Pertes d’emplois, isolement, tâches qui s’accumulent : la pandémie a durement touché les femmes. Alors qu’on revient tranquillement à la normale, le secteur de la finance doit jongler avec 33 % de postes vacants depuis plus de 90 jours. Pas étonnant, donc, que l’Association des femmes en finance du Québec (AFFQ) observe une hausse des cas d’épuisement professionnel. « Plusieurs femmes affirment aussi vivre plus de stress qu’avant la pandémie », souligne la présidente du conseil d’administration, Manuelle Oudar.

Celle-ci voit quand même l’avenir d’un bon œil. « Selon une étude, les femmes occupent présentement le tiers des postes d’administrateur dans les conseils d’administration des sociétés formant l’indice boursier composé S&P/TSX. Et la bonne nouvelle, c’est qu’aucun C.A. n’est exclusivement masculin », remarque-t-elle.

Elle ajoute que parmi toutes les sociétés inscrites à la cote de la Bourse de Toronto, 11,6 % des conseils d’administration ne comptent aucune femme, contre 47,1 % en 2015. Les équipes de la haute direction comptent également davantage de femmes.

Des études prouvent d’ailleurs que les entreprises dont l’équipe de gestion tend vers la parité sont les plus performantes. Le danger maintenant, c’est de croire à tort que tout est acquis.

Manuelle Oudar, présidente du conseil d’administration de l’Association des femmes en finance du Québec (AFFQ)

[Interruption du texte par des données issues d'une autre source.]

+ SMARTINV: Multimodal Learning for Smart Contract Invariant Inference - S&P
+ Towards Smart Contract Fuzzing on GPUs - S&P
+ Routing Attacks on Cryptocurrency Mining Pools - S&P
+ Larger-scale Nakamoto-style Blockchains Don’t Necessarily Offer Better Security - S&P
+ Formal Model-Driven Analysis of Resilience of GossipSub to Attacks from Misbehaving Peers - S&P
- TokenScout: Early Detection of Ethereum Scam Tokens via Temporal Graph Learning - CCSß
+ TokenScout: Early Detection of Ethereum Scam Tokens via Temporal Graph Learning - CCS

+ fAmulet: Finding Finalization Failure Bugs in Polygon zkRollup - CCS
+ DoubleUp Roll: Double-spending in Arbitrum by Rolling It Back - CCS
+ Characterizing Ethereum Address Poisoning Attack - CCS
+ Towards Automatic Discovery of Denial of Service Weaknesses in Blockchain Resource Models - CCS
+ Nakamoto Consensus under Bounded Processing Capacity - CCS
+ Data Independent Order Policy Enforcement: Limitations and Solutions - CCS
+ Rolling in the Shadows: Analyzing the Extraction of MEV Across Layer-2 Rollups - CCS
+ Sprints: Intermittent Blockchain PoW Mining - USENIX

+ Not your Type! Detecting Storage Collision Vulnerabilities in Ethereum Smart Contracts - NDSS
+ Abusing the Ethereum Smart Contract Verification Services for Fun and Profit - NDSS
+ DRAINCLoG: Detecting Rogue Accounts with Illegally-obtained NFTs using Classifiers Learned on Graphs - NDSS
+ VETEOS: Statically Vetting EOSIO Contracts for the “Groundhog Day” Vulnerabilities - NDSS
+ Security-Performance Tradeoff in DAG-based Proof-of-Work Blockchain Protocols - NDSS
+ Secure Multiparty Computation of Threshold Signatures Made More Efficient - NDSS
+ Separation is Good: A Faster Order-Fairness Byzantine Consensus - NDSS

Il reste notamment un écart salarial d’environ 10 % au Québec, rappelle Manuelle Oudar. « Mais de grands pas ont été franchis. »

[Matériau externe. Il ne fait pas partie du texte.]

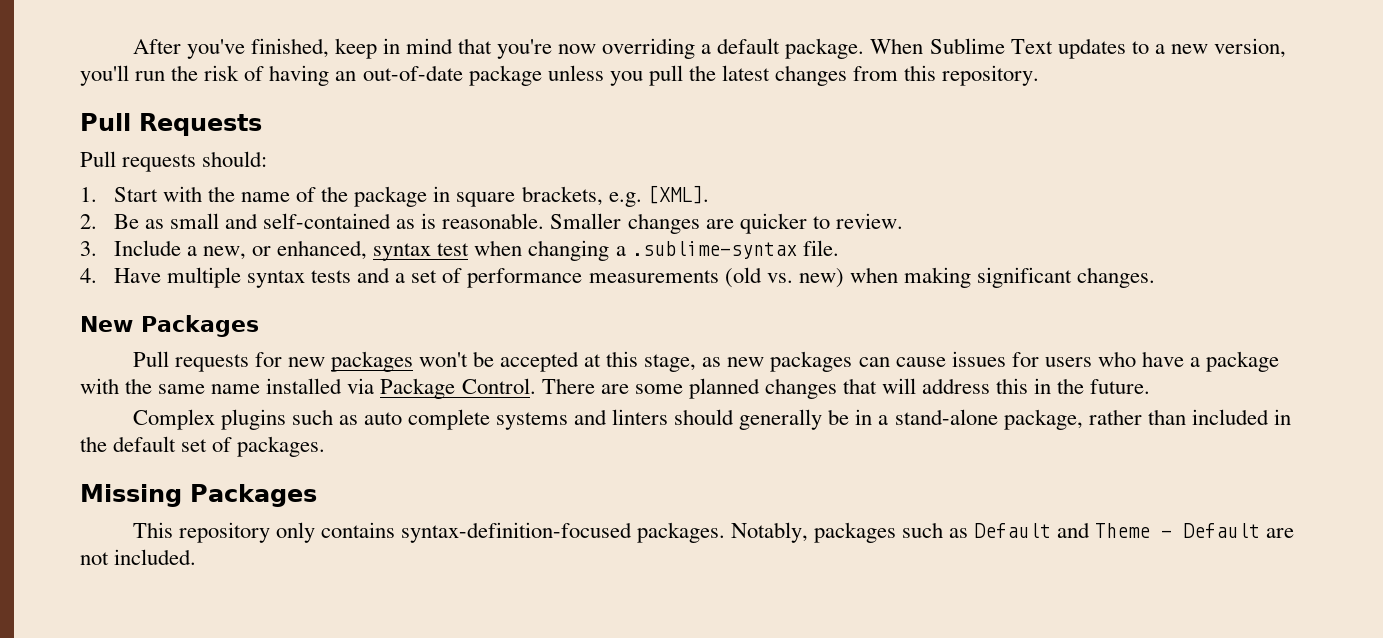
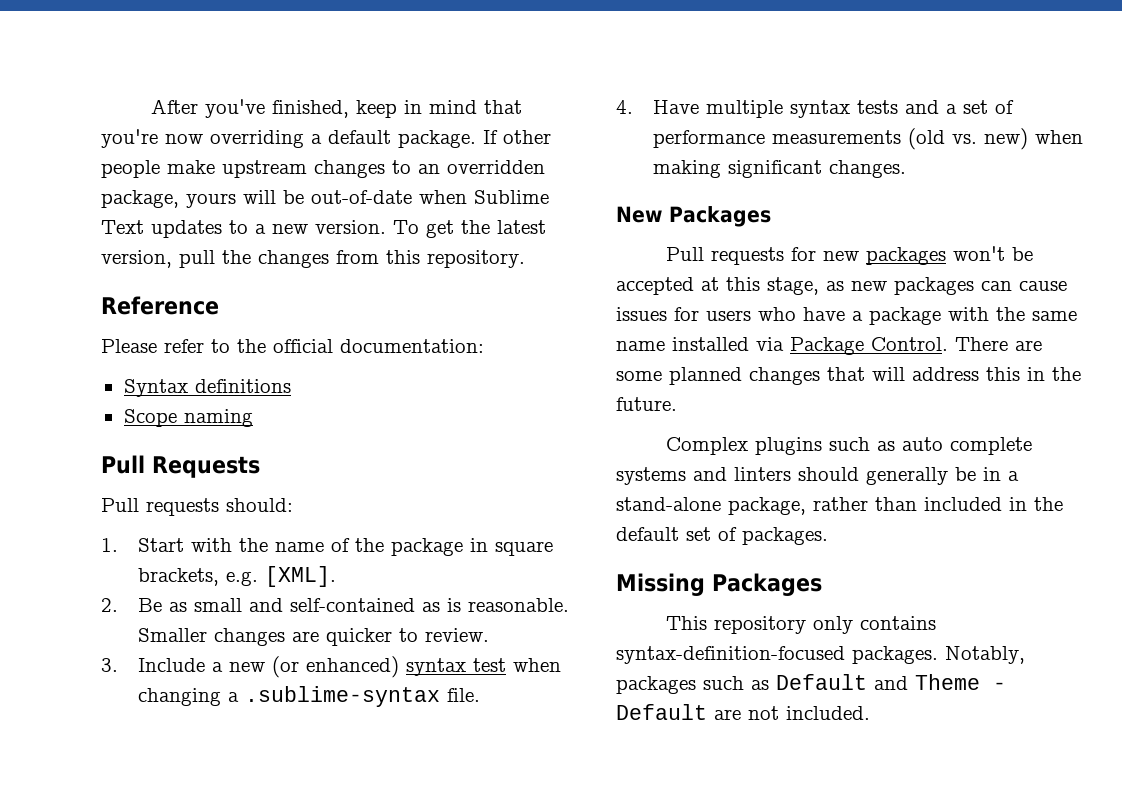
- When Sublime Text updates to a new version, you'll run the risk of having an out-of-date package unless you pull the latest changes from this repository.
+ If other people make upstream changes to an overridden package, yours will be out-of-date when Sublime Text updates to a new version. To get the latest version, pull the changes from this repository.
+ Reference
+ Please refer to the official documentation:
+ Syntax definitions
+ Scope naming
- 3. Include a new, or enhanced, syntax test when changing a .sublime-syntax file.
+ 3. Include a new (or enhanced) syntax test when changing a .sublime-syntax file.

Les filles manquent à l’appel

Marie-Claude Beaulieu n’est pas aussi optimiste. La professeure au département de finance, assurance et immobilier de l’Université Laval et titulaire de la Chaire RBC en innovations financières constate que certaines femmes en finance, particulièrement les mères, se sont désengagées de leur travail au cours de la pandémie, souvent en raison de la lourdeur de la tâche.

« On parle beaucoup du fait qu’il y a plus de femmes dans les postes de direction et dans le milieu financier en général. Pourtant, bon an, mal an, il n’y a que 15 % de filles dans mon cours sur les produits dérivés. Ce chiffre reste stable depuis 30 ans. » La réalité est la même dans l’industrie, selon elle.

Les femmes qui œuvrent au cœur de la finance, en évaluation de produits ou en gestion du risque, par exemple, sont peu nombreuses.

Marie-Claude Beaulieu, professeure au département de finance, assurance et immobilier de l’Université Laval et titulaire de la Chaire RBC en innovations financières

Pour remédier à la situation, Marie-Claude Beaulieu estime que ça prend des modèles et un environnement de travail plus diversifié. L’éducation financière est également une piste de solution. « Si on fait plus d’éducation financière, et plus tôt, on pourra peut-être éveiller la conscience des filles aux réalités financières et les amener à opter pour la profession. »

Bénéfique flexibilité

En tant que première vice-présidente et cheffe, Québec, à la Caisse de dépôt et placement du Québec (CDPQ), Kim Thomassin est aux premières loges des changements qui s’opèrent en finance.

Elle estime que certains défis demeurent pour les femmes du secteur, malgré le chemin parcouru.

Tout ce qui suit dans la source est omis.